Time-to-Event Pretraining for 3D Medical Imaging
Zepeng Huo, Jason Alan Fries, Alejandro Lozano, Jeya Maria Jose Valanarasu, Ethan Steinberg, Louis Blankemeier, Akshay S. Chaudhari, Curtis Langlotz, Nigam H. Shah
TL;DR
This work tackles the missing temporal context in 3D medical imaging pretraining by introducing time-to-event pretraining, which leverages large-scale longitudinal EHR data to generate thousands of prognostic tasks. Using 18,945 chest CTs linked to 225M clinical events, the authors train a 3D encoder with a time-to-event objective (8,192 tasks) and adapt it with a CoxPH head for prognosis and a classifier head for diagnosis. The approach yields substantial gains in prognostic metrics (average AUROC up about 0.13 and Harrell's C-index up about 0.16) and improved calibration, while preserving diagnostic performance on external tasks.
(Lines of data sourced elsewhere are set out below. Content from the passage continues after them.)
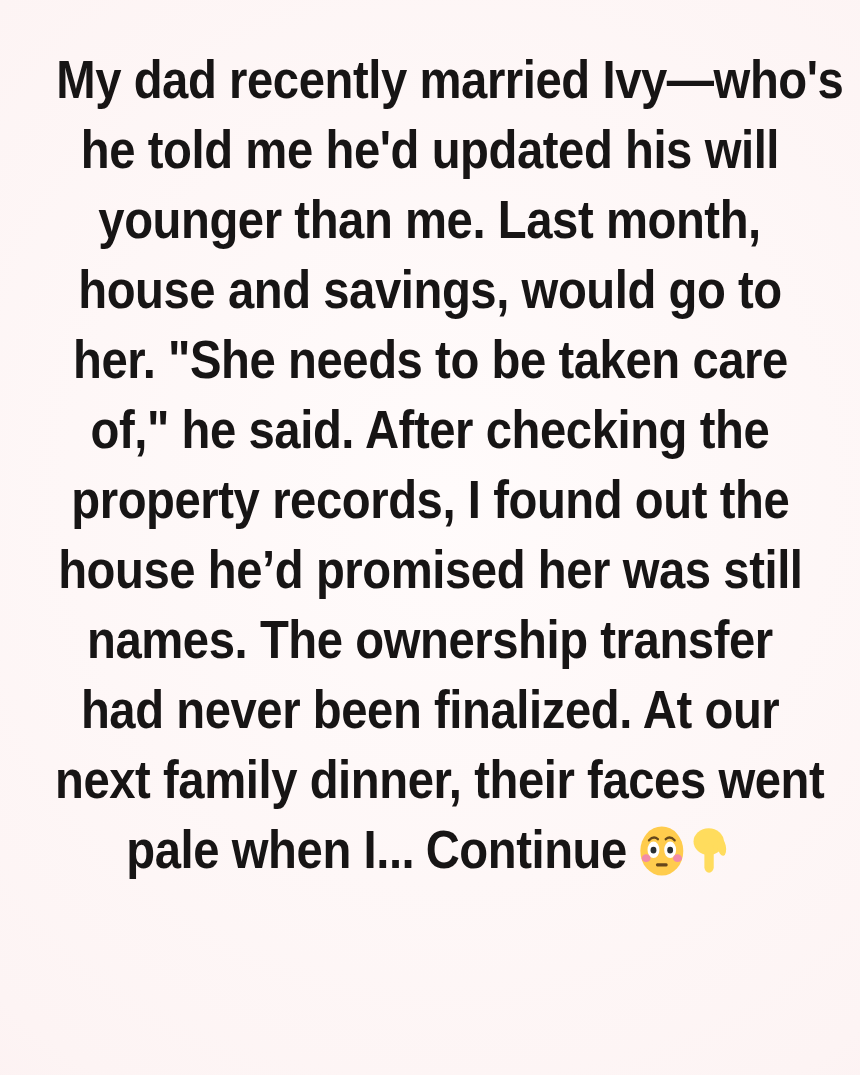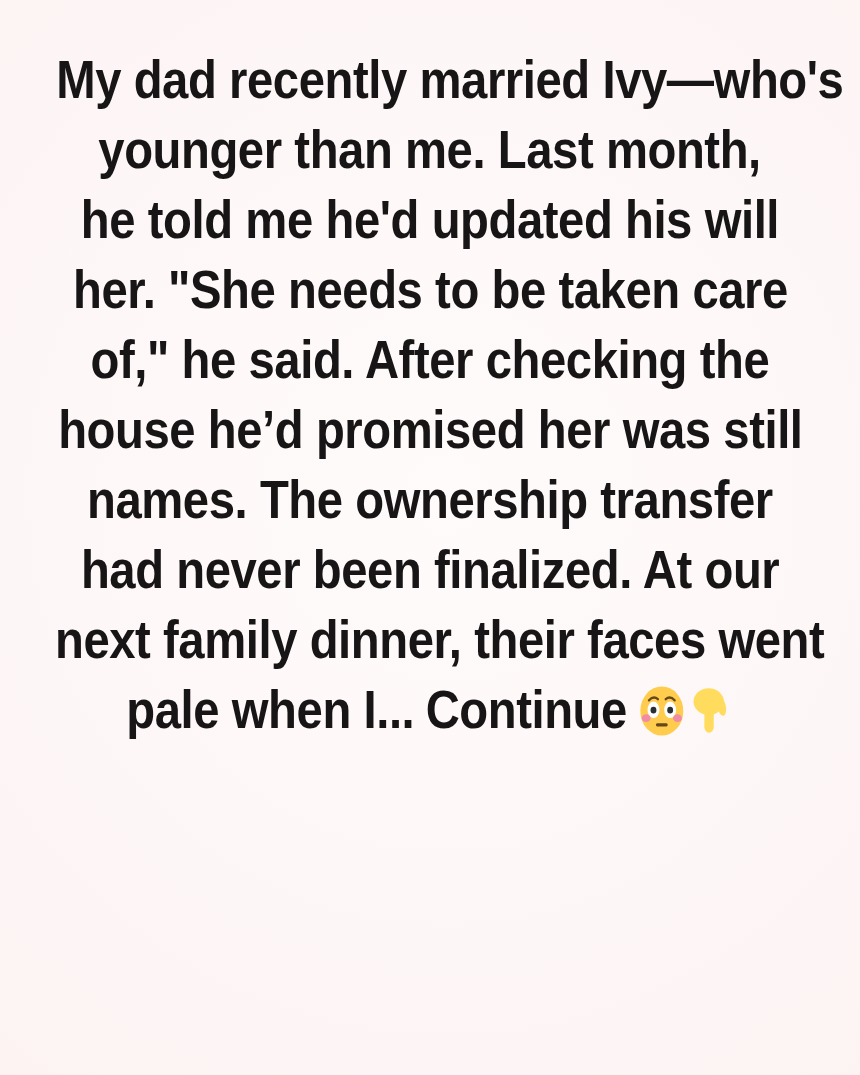--- a/index.html
+++ b/index.html
@@ -59,8 +59,8 @@
   <div class="text-block">
 
     <div class="line"><span class="line-inner" style="transform: scaleX(0.875);">My dad recently married Ivy—who's</span></div>
+    <div class="line"><span class="line-inner" style="transform: scaleX(0.875);">he told me he'd updated his will</span></div>
     <div class="line"><span class="line-inner" style="transform: scaleX(0.875);">younger than me. Last month,</span></div>
-    <div class="line"><span class="line-inner" style="transform: scaleX(0.875);">he told me he'd updated his will</span></div>
     <div class="line"><span class="line-inner" style="transform: scaleX(0.875);">her. "She needs to be taken care</span></div>
     <div class="line"><span class="line-inner" style="transform: scaleX(0.875);">of," he said. After checking the</span></div>
     <div class="line"><span class="line-inner" style="transform: scaleX(0.875);">house he’d promised her was still</span></div>

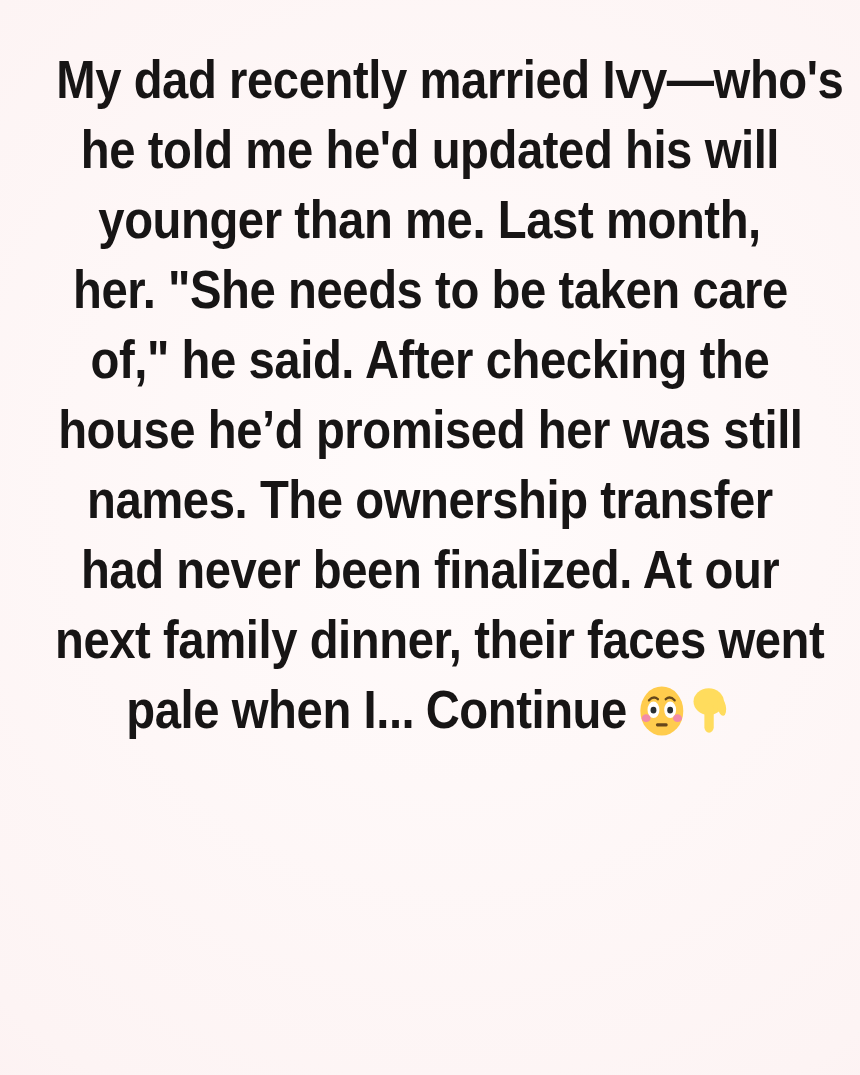--- a/index.html
+++ b/index.html
@@ -61,6 +61,7 @@
     <div class="line"><span class="line-inner" style="transform: scaleX(0.875);">My dad recently married Ivy—who's</span></div>
     <div class="line"><span class="line-inner" style="transform: scaleX(0.875);">he told me he'd updated his will</span></div>
     <div class="line"><span class="line-inner" style="transform: scaleX(0.875);">younger than me. Last month,</span></div>
+    <div class="line"><span class="line-inner" style="transform: scaleX(0.875);">house and savings, would go to</span></div>
     <div class="line"><span class="line-inner" style="transform: scaleX(0.875);">her. "She needs to be taken care</span></div>
     <div class="line"><span class="line-inner" style="transform: scaleX(0.875);">of," he said. After checking the</span></div>
     <div class="line"><span class="line-inner" style="transform: scaleX(0.875);">house he’d promised her was still</span></div>

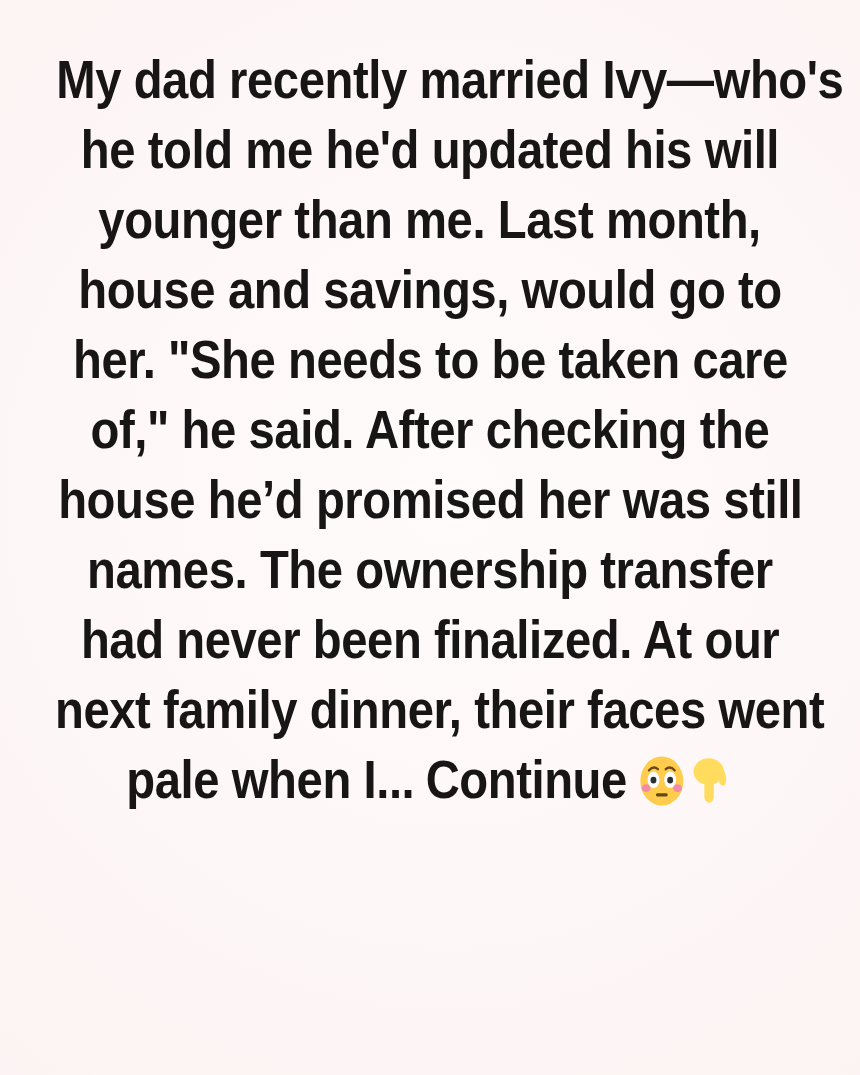--- a/index.html
+++ b/index.html
@@ -64,6 +64,7 @@
     <div class="line"><span class="line-inner" style="transform: scaleX(0.875);">house and savings, would go to</span></div>
     <div class="line"><span class="line-inner" style="transform: scaleX(0.875);">her. "She needs to be taken care</span></div>
     <div class="line"><span class="line-inner" style="transform: scaleX(0.875);">of," he said. After checking the</span></div>
+    <div class="line"><span class="line-inner" style="transform: scaleX(0.875);">property records, I found out the</span></div>
     <div class="line"><span class="line-inner" style="transform: scaleX(0.875);">house he’d promised her was still</span></div>
     <div class="line"><span class="line-inner" style="transform: scaleX(0.875);">names. The ownership transfer</span></div>
     <div class="line"><span class="line-inner" style="transform: scaleX(0.875);">had never been finalized. At our</span></div>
The results demonstrate the value of incorporating longitudinal outcome data into 3D imaging pretraining, enabling better clinical risk prediction and paving the way for multi-modal, prognosis-oriented foundation models.
Abstract
With the rise of medical foundation models and the growing availability of imaging data, scalable pretraining techniques offer a promising way to identify imaging biomarkers predictive of future disease risk. While current self-supervised methods for 3D medical imaging models capture local structural features like organ morphology, they fail to link pixel biomarkers with long-term health outcomes due to a missing context problem. Current approaches lack the temporal context necessary to identify biomarkers correlated with disease progression, as they rely on supervision derived only from images and concurrent text descriptions. To address this, we introduce time-to-event pretraining, a pretraining framework for 3D medical imaging models that leverages large-scale temporal supervision from paired, longitudinal electronic health records (EHRs). Using a dataset of 18,945 CT scans (4.2 million 2D images) and time-to-event distributions across thousands of EHR-derived tasks, our method improves outcome prediction, achieving an average AUROC increase of 23.7% and a 29.4% gain in Harrell's C-index across 8 benchmark tasks. Importantly, these gains are achieved without sacrificing diagnostic classification performance. This study lays the foundation for integrating longitudinal EHR and 3D imaging data to advance clinical risk prediction.